_HOW TO COMPLETE THIS TASK_
Start at the first line below and write out everything verbatim except the pictures.
········
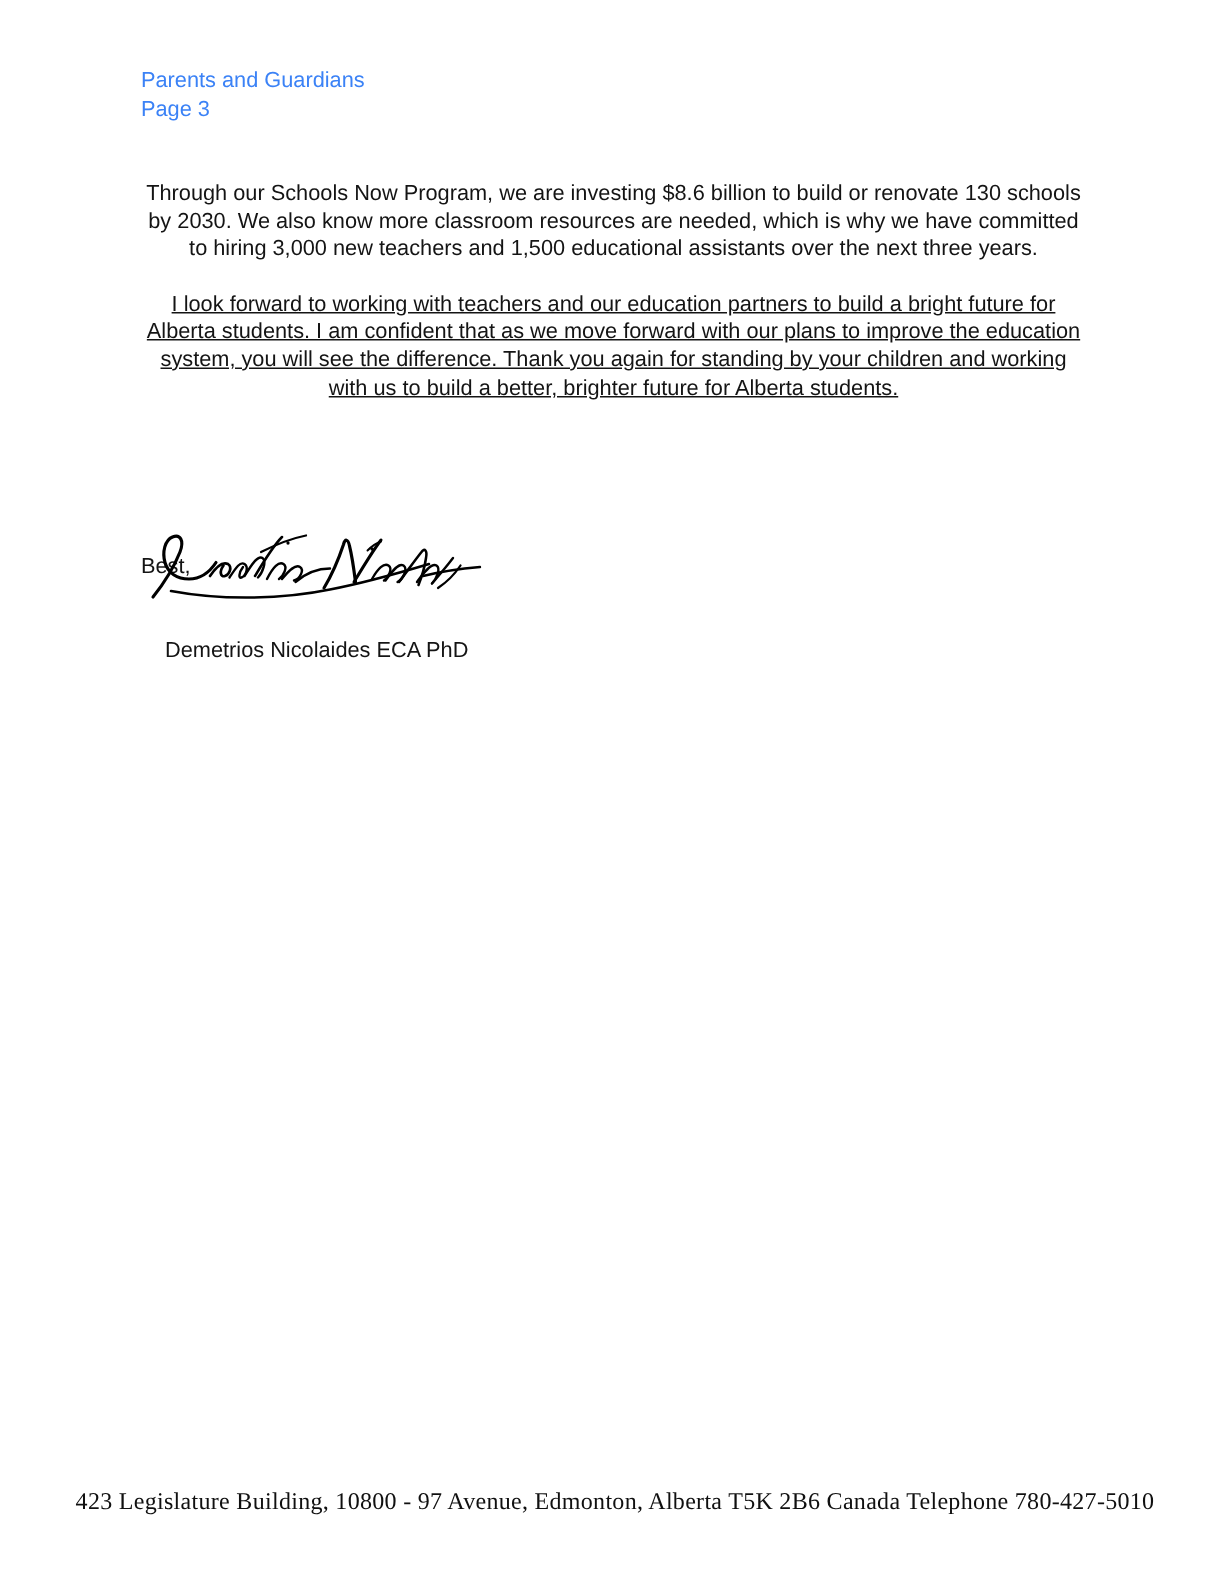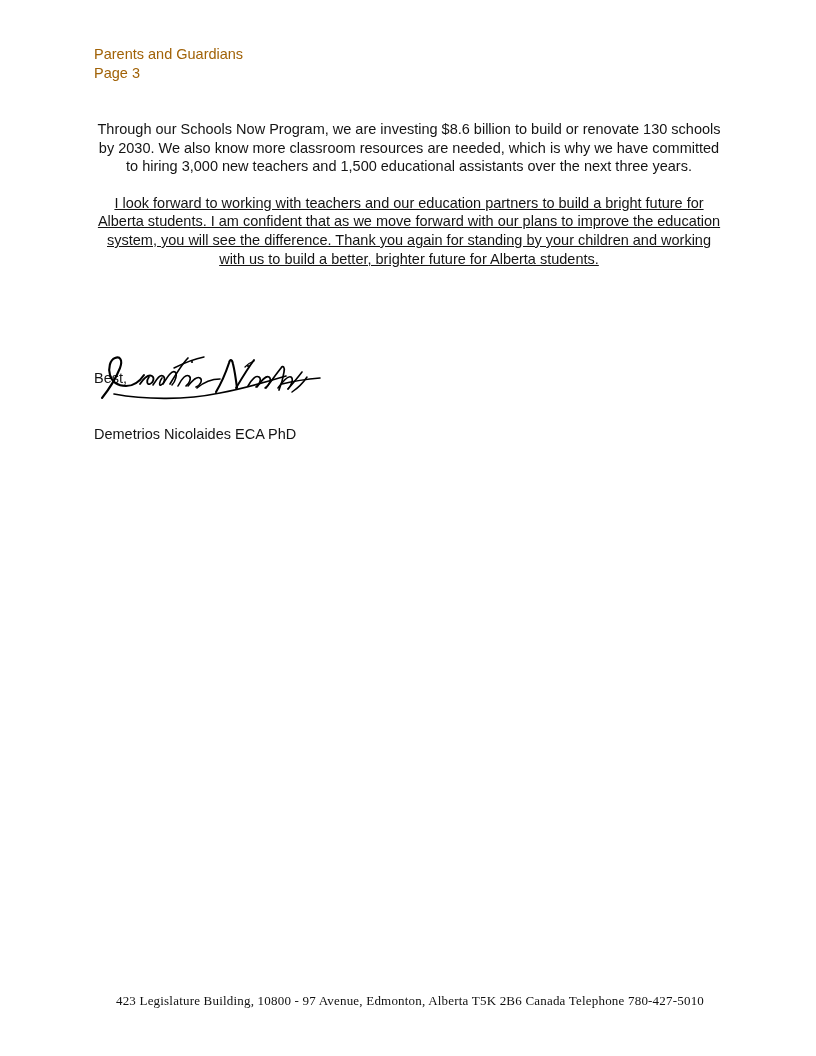--- a/index.html
+++ b/index.html
@@ -18,21 +18,21 @@
     -webkit-font-smoothing: antialiased;
   }
 
   
   .letter-header {
     position: absolute;
     left: 94px;
     top: 45px;
     font-size: 14.5px;
     line-height: 19px;
-    color: #a16207;
+    color: #3b82f6;
   }
   .letter-header .line {
     white-space: nowrap;
   }
 
   
   .body-block {
     position: absolute;
     left: 94px;
     top: 120px;
@@ -79,31 +79,32 @@
   .signer-block {
     position: absolute;
     left: 94px;
     top: 425px;
     font-size: 14.5px;
     line-height: 19px;
     color: #141414;
   }
   .signer-block .line {
     white-space: nowrap;
+    margin-left: 16px;
   }
 
   
   .footer {
     position: absolute;
     left: 4px;
     right: 0;
     top: 993px;
     text-align: center;
     font-family: "Liberation Serif", serif;
-    font-size: 13px;
+    font-size: 16px;
     letter-spacing: 0.2px;
     color: #101010;
     white-space: nowrap;
   }
 </style>
 </head>
 <body>
 
 <div class="page">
········
_ANSWER SPACE_
--- a/index.html
+++ b/index.html
@@ -18,21 +18,21 @@
     -webkit-font-smoothing: antialiased;
   }
 
   
   .letter-header {
     position: absolute;
     left: 94px;
     top: 45px;
     font-size: 14.5px;
     line-height: 19px;
-    color: #a16207;
+    color: #3b82f6;
   }
   .letter-header .line {
     white-space: nowrap;
   }
 
   
   .body-block {
     position: absolute;
     left: 94px;
     top: 120px;
@@ -79,31 +79,32 @@
   .signer-block {
     position: absolute;
     left: 94px;
     top: 425px;
     font-size: 14.5px;
     line-height: 19px;
     color: #141414;
   }
   .signer-block .line {
     white-space: nowrap;
+    margin-left: 16px;
   }
 
   
   .footer {
     position: absolute;
     left: 4px;
     right: 0;
     top: 993px;
     text-align: center;
     font-family: "Liberation Serif", serif;
-    font-size: 13px;
+    font-size: 16px;
     letter-spacing: 0.2px;
     color: #101010;
     white-space: nowrap;
   }
 </style>
 </head>
 <body>
 
 <div class="page">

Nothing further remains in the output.